Leave the pictures out. Retype exactly the lines below from the one containing "Score**: Percentage of correct predictions" through the one containing "from sklearn: The", and no others.

_Task data:_

--- START ---

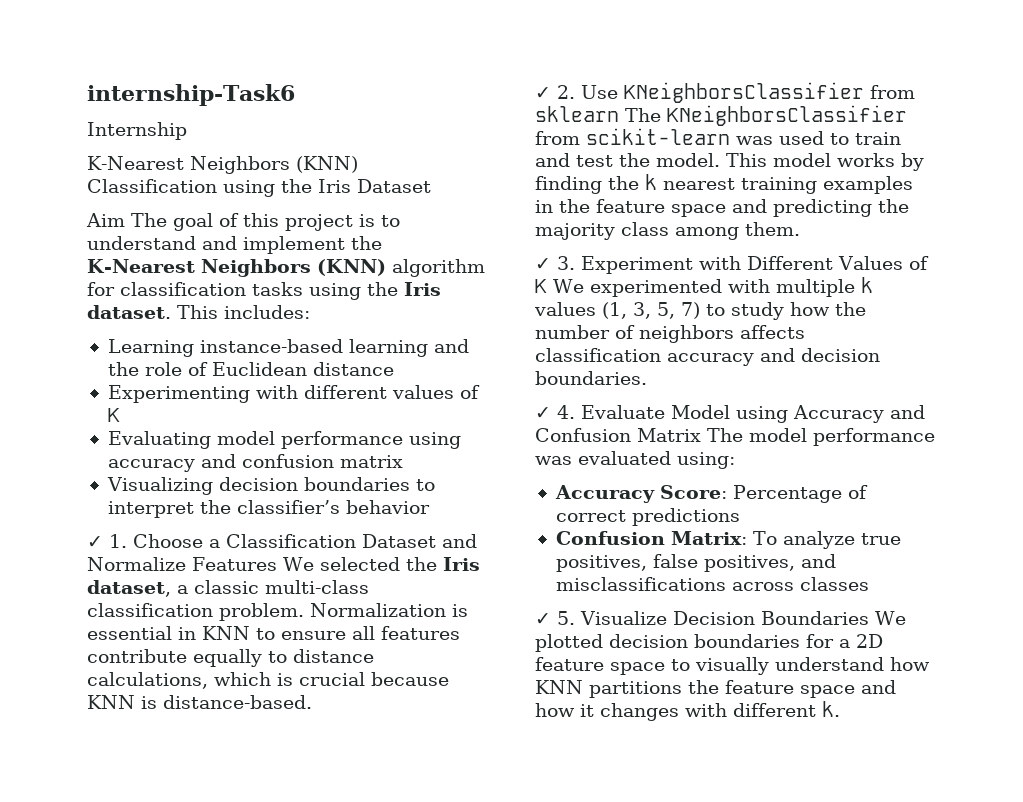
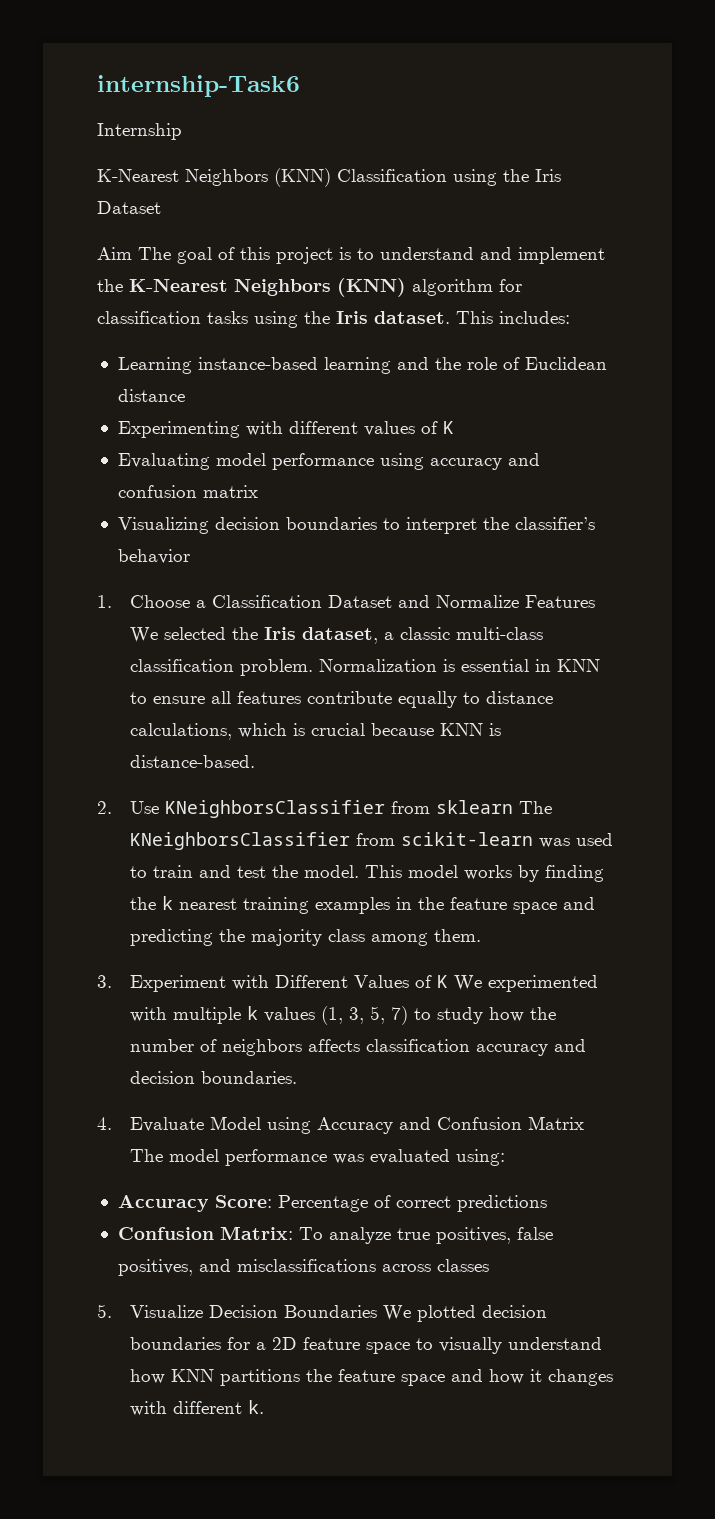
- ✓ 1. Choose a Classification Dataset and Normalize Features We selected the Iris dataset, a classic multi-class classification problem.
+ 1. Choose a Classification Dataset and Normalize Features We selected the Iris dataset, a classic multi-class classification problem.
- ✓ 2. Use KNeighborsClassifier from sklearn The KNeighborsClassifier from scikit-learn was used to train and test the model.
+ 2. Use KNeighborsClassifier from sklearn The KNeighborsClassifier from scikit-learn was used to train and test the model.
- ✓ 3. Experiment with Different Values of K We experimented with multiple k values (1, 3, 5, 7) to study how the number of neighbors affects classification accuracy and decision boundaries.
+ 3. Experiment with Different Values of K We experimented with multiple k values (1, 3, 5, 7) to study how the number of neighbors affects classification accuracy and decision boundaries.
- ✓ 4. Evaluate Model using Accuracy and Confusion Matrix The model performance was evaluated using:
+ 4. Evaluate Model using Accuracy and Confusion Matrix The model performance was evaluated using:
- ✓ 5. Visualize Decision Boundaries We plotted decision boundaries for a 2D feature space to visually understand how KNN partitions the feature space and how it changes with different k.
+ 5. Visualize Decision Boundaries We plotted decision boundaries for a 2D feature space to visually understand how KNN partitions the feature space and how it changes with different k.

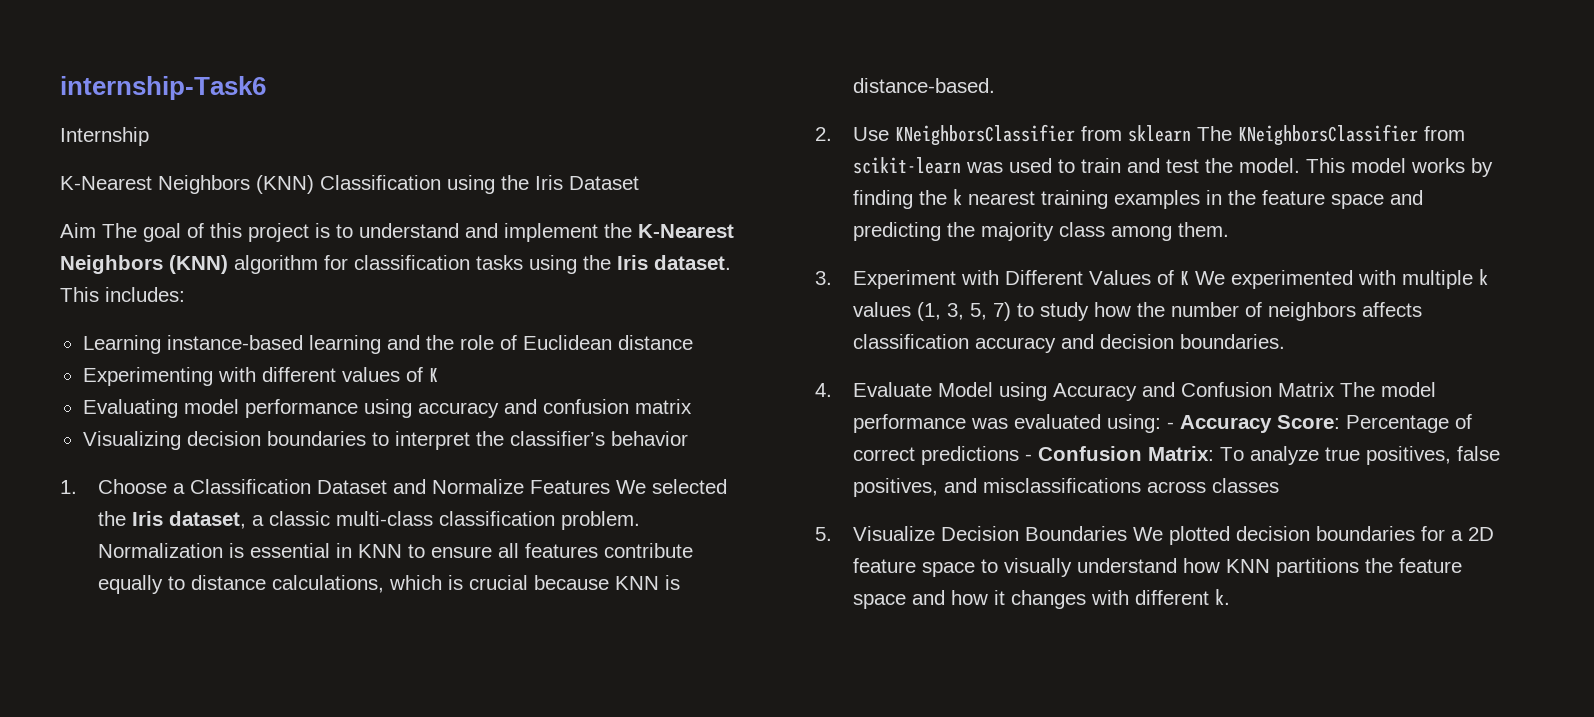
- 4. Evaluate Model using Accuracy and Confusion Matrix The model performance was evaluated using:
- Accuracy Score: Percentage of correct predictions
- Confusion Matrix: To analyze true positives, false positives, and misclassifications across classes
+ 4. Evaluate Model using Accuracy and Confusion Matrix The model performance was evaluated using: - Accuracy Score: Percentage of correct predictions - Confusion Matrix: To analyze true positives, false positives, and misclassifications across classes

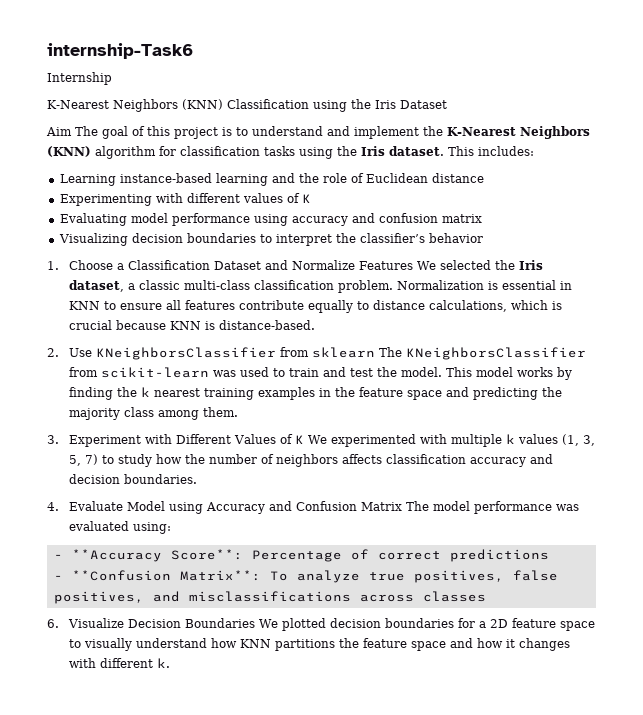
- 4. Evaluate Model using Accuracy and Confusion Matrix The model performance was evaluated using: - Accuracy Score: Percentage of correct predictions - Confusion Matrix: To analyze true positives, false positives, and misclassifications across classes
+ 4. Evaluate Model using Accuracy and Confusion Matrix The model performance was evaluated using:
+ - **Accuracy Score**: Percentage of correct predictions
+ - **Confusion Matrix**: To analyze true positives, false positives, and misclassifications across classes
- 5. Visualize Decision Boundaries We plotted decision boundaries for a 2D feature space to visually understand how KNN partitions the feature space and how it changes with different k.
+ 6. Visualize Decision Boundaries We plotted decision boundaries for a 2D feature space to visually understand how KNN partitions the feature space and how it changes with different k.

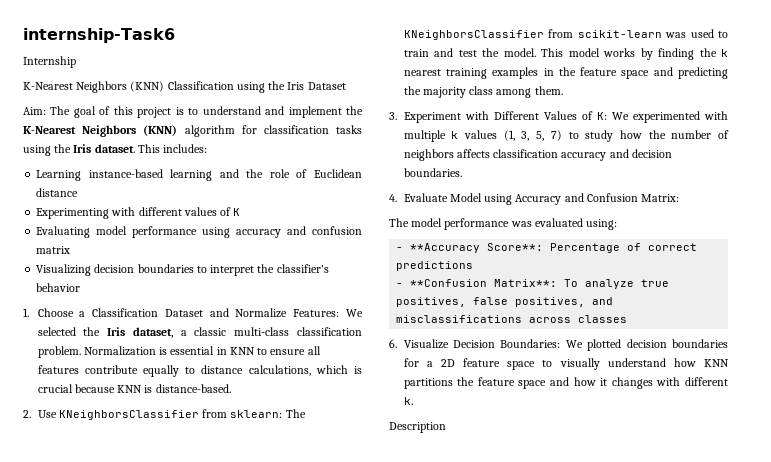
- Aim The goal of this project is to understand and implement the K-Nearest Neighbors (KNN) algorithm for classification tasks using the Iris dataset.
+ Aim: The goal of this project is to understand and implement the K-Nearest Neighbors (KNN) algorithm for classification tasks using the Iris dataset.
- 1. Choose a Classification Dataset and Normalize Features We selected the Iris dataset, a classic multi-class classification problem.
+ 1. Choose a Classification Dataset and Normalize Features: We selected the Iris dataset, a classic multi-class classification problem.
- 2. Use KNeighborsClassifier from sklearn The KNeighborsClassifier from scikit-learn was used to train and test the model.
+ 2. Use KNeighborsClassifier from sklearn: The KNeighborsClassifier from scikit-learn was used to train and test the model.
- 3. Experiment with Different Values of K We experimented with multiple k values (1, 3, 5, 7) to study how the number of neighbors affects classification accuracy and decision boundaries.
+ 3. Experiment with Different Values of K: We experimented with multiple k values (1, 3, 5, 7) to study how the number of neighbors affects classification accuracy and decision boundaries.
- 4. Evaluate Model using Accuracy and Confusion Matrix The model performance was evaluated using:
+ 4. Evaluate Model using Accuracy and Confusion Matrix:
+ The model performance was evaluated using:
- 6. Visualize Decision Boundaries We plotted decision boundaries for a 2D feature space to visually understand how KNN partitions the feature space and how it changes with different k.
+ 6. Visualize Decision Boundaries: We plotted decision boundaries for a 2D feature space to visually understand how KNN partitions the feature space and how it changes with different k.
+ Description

--- END ---
--- START ---

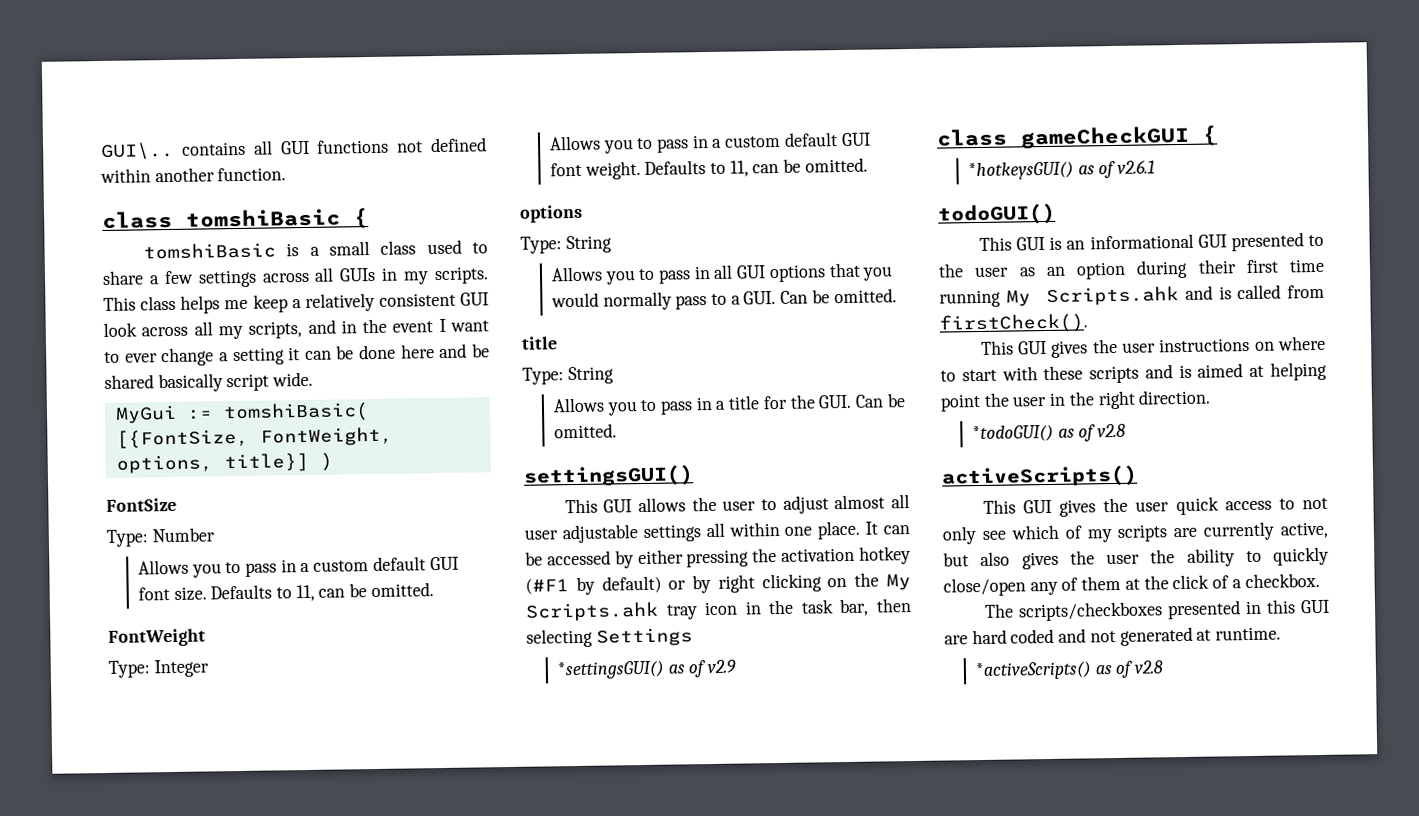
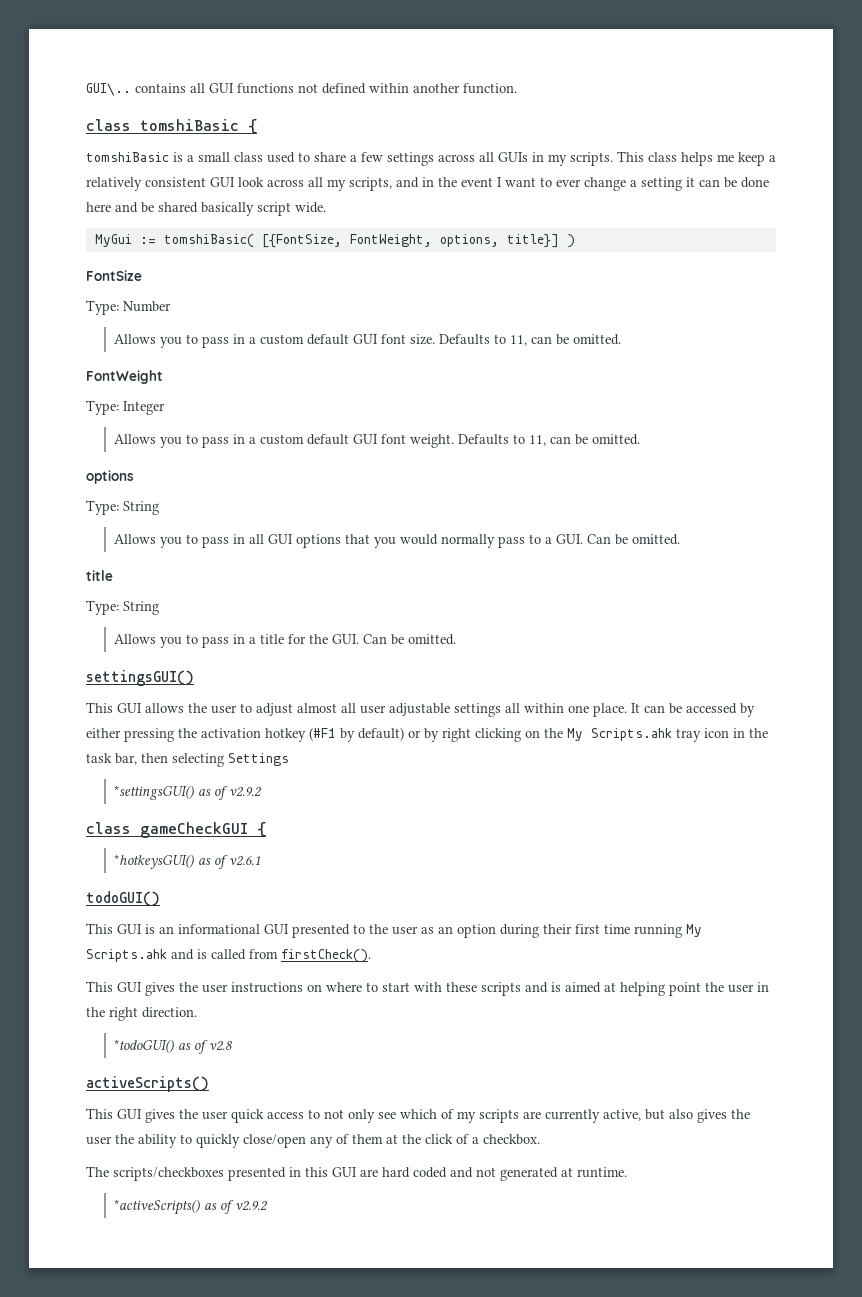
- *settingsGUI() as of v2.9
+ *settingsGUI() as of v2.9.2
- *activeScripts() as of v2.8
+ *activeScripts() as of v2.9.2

--- END ---
--- START ---

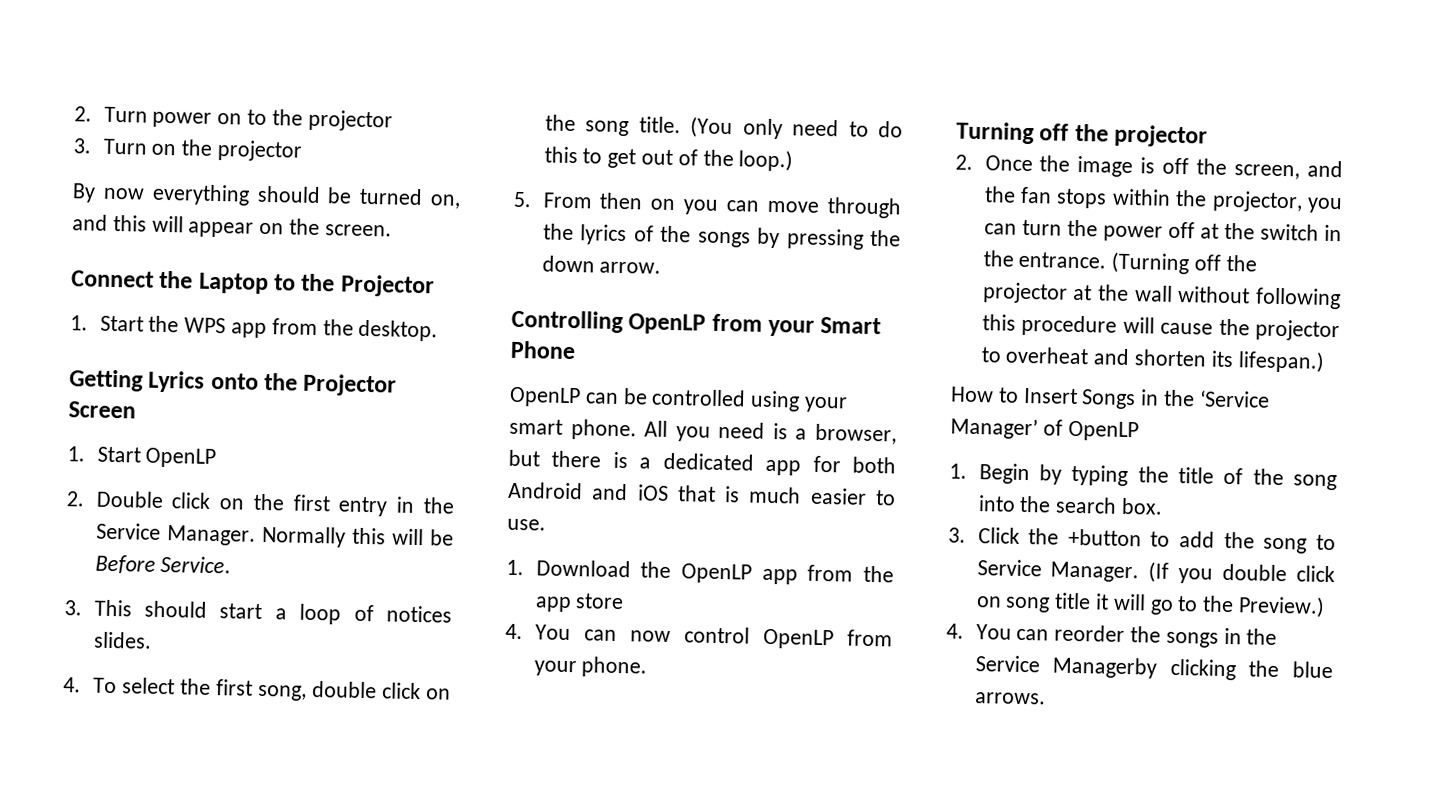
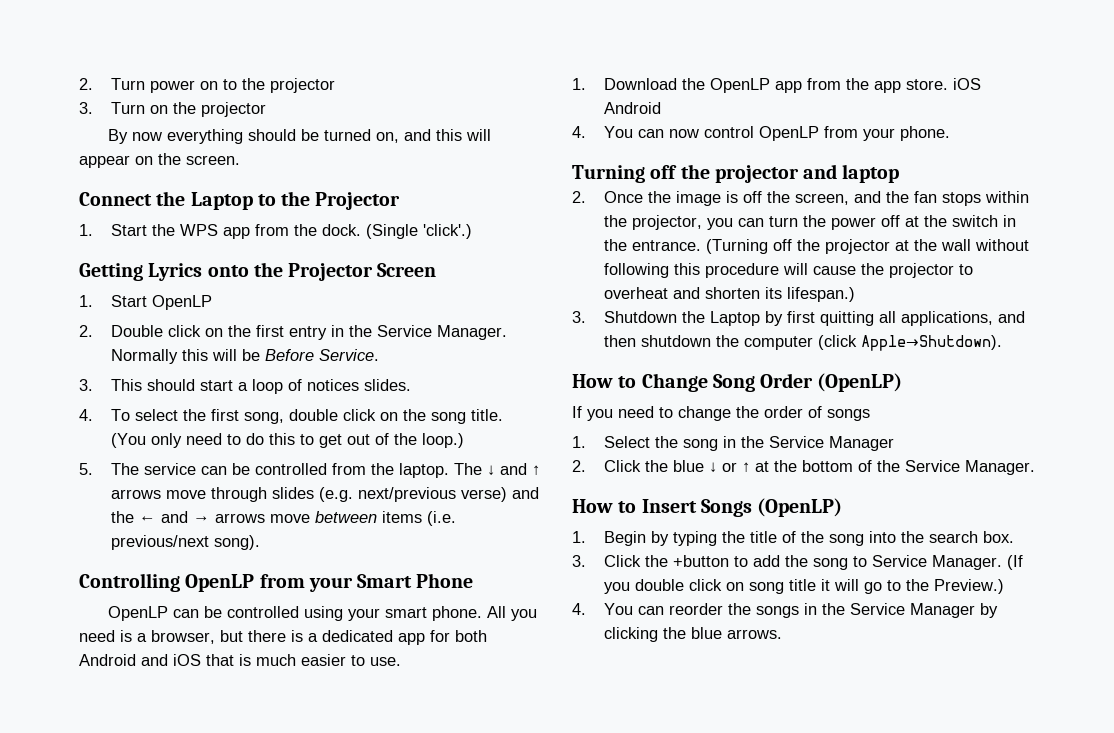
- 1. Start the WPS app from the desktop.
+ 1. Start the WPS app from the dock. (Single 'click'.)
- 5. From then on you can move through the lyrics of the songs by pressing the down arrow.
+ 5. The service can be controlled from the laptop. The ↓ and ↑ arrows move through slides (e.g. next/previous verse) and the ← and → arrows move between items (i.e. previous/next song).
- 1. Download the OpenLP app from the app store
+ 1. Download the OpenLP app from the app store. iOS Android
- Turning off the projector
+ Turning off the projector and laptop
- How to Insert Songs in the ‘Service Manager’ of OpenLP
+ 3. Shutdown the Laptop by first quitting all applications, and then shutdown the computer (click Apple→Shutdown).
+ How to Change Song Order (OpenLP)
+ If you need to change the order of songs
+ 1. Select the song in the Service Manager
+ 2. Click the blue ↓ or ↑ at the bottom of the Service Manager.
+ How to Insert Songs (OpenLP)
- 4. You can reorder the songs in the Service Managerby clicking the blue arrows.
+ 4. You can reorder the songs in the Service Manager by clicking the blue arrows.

--- END ---

_Response area:_
+ - **Accuracy Score**: Percentage of correct predictions
+ - **Confusion Matrix**: To analyze true positives, false positives, and misclassifications across classes
- 5. Visualize Decision Boundaries We plotted decision boundaries for a 2D feature space to visually understand how KNN partitions the feature space and how it changes with different k.
+ 6. Visualize Decision Boundaries We plotted decision boundaries for a 2D feature space to visually understand how KNN partitions the feature space and how it changes with different k.

- Aim The goal of this project is to understand and implement the K-Nearest Neighbors (KNN) algorithm for classification tasks using the Iris dataset.
+ Aim: The goal of this project is to understand and implement the K-Nearest Neighbors (KNN) algorithm for classification tasks using the Iris dataset.
- 1. Choose a Classification Dataset and Normalize Features We selected the Iris dataset, a classic multi-class classification problem.
+ 1. Choose a Classification Dataset and Normalize Features: We selected the Iris dataset, a classic multi-class classification problem.
- 2. Use KNeighborsClassifier from sklearn The KNeighborsClassifier from scikit-learn was used to train and test the model.
+ 2. Use KNeighborsClassifier from sklearn: The KNeighborsClassifier from scikit-learn was used to train and test the model.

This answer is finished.